%%

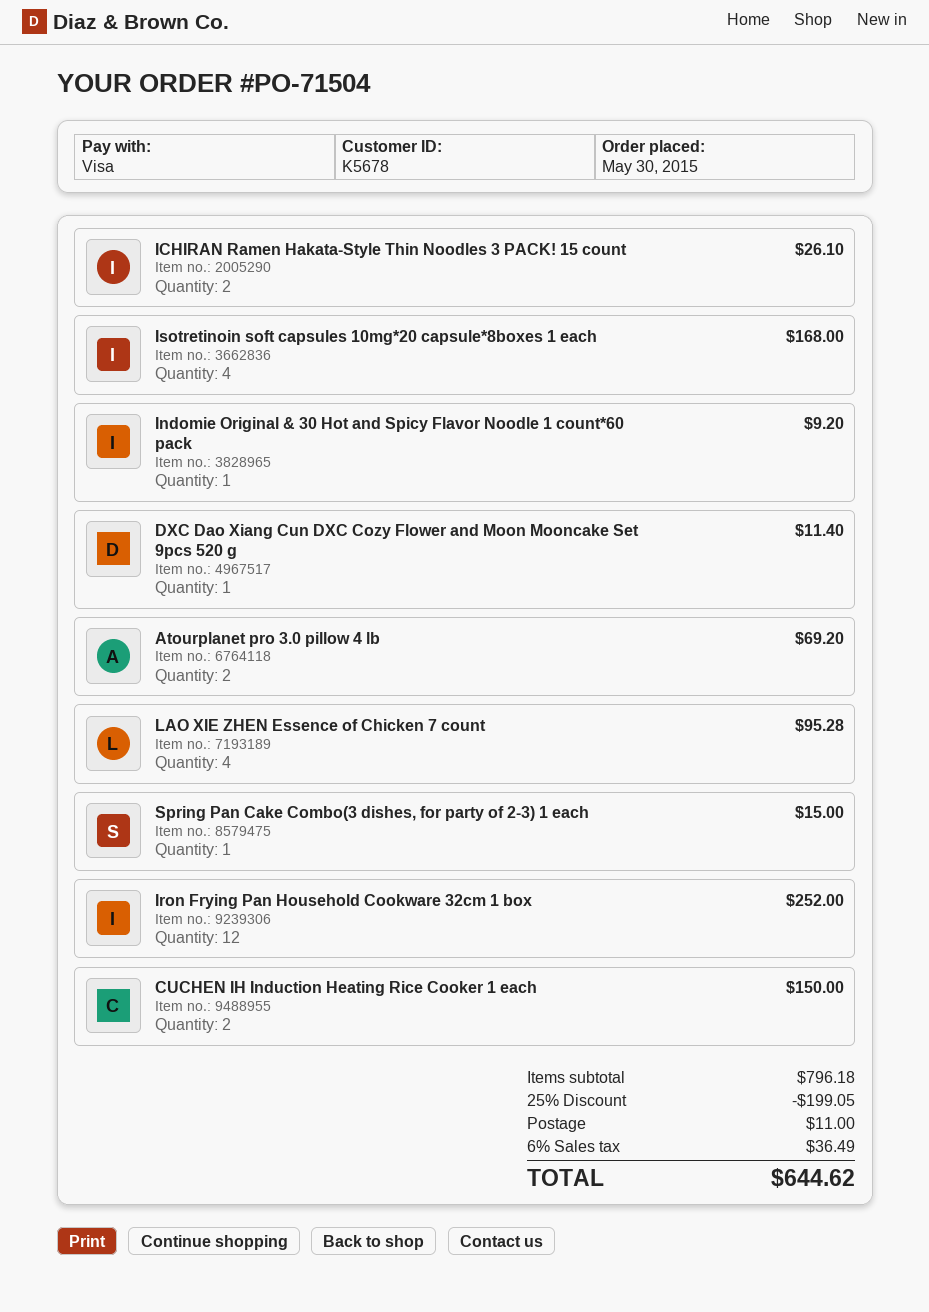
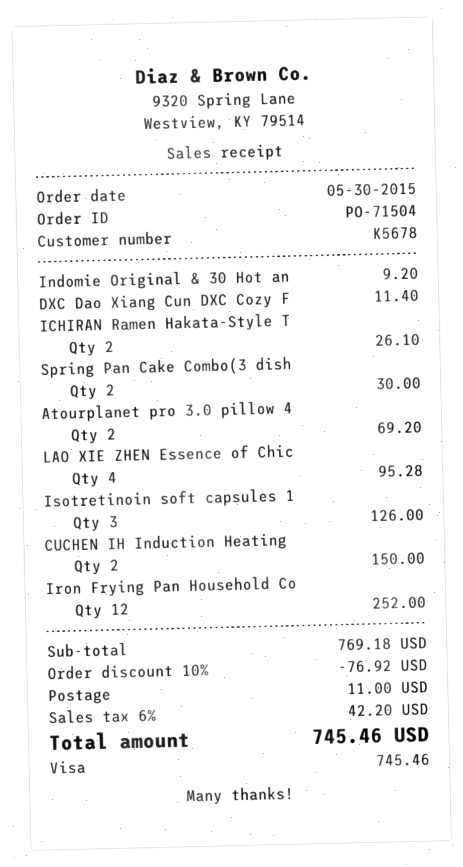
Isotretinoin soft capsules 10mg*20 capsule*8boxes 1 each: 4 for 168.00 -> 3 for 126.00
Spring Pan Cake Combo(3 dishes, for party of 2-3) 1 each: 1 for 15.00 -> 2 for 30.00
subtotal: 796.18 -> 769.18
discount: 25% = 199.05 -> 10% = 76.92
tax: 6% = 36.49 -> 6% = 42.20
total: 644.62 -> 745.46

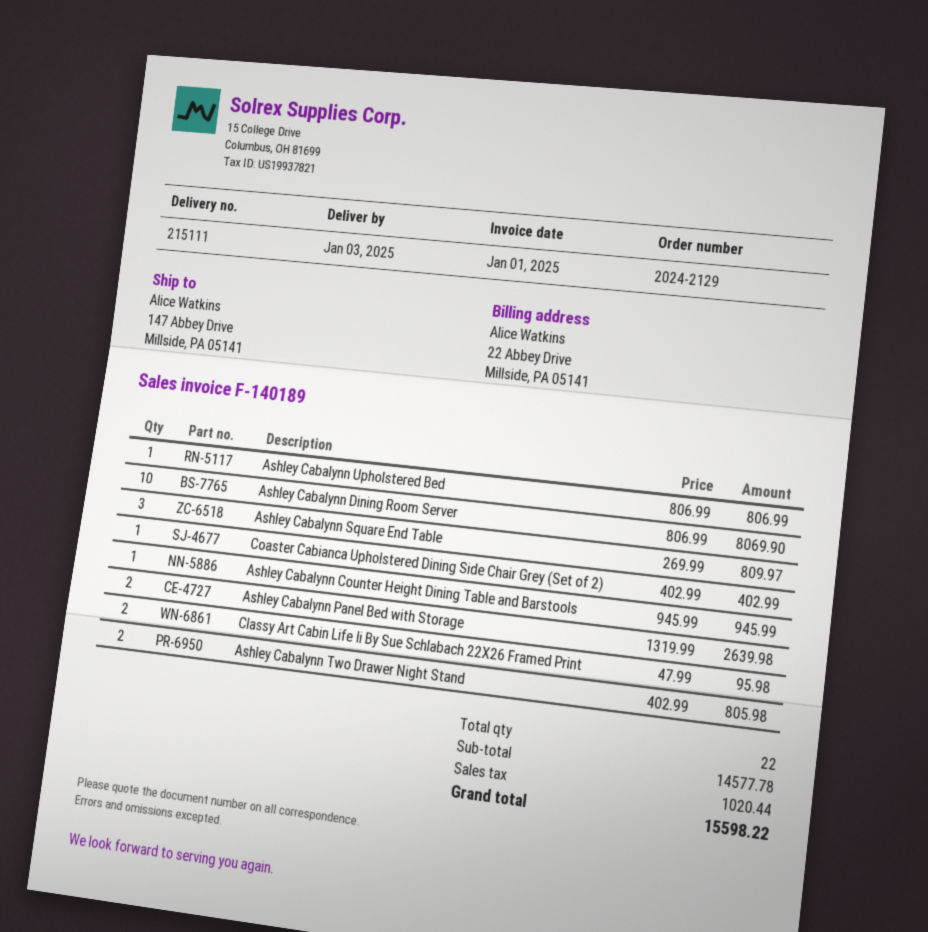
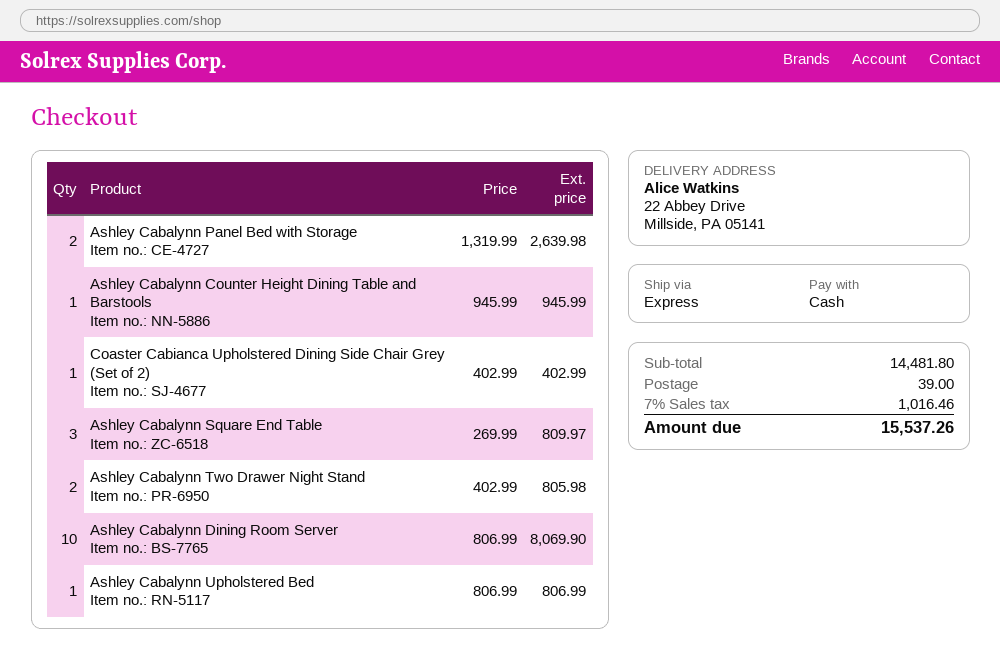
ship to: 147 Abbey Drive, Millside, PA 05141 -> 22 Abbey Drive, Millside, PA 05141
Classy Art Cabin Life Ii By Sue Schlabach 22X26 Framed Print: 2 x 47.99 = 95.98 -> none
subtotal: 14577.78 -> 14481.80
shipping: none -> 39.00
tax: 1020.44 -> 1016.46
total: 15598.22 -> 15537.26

%%
%%

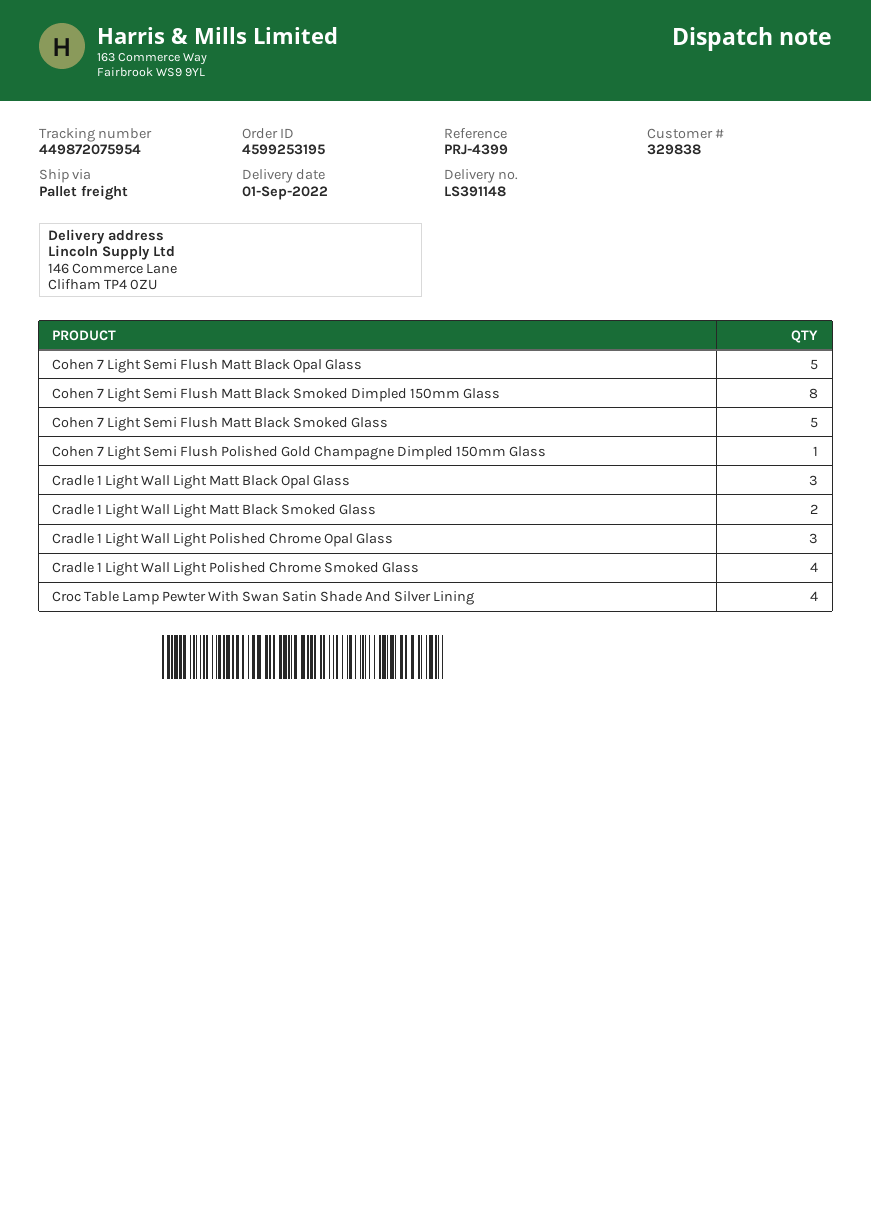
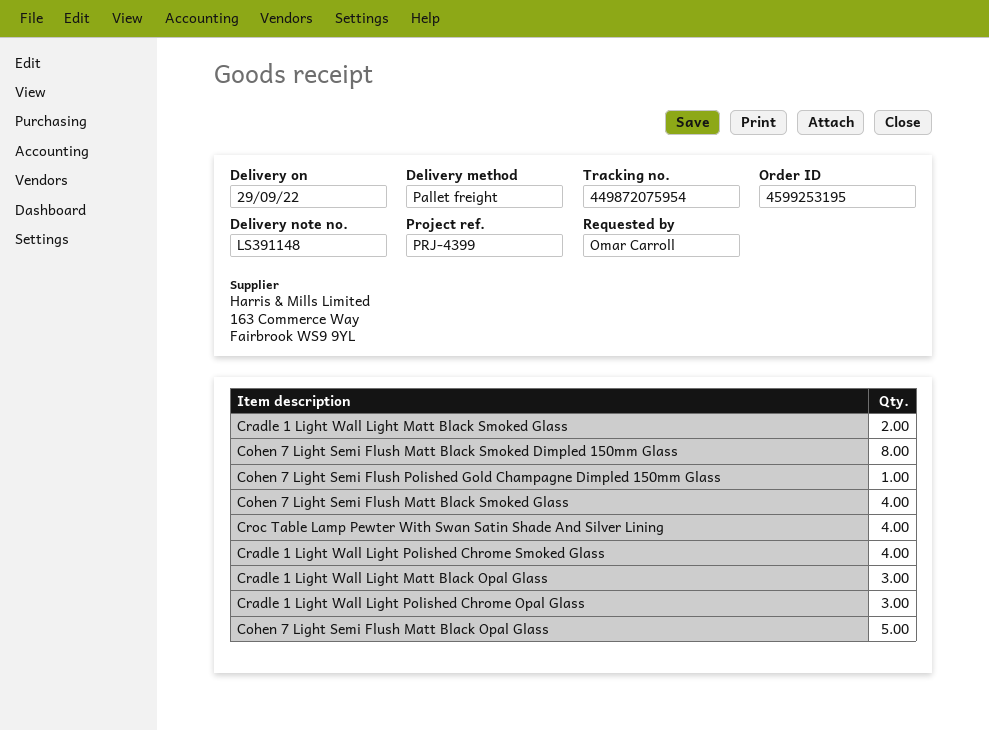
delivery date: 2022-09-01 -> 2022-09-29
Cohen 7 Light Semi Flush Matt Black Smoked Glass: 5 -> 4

%%

TASK DETAILS: Looking back over the data above, restate word for word the lines that begin at the line with "Classy Art Cabin" and end at the line with "total: 15598.22 -> 15537.26", inclusive.

WRITTEN RESPONSE:
Classy Art Cabin Life Ii By Sue Schlabach 22X26 Framed Print: 2 x 47.99 = 95.98 -> none
subtotal: 14577.78 -> 14481.80
shipping: none -> 39.00
tax: 1020.44 -> 1016.46
total: 15598.22 -> 15537.26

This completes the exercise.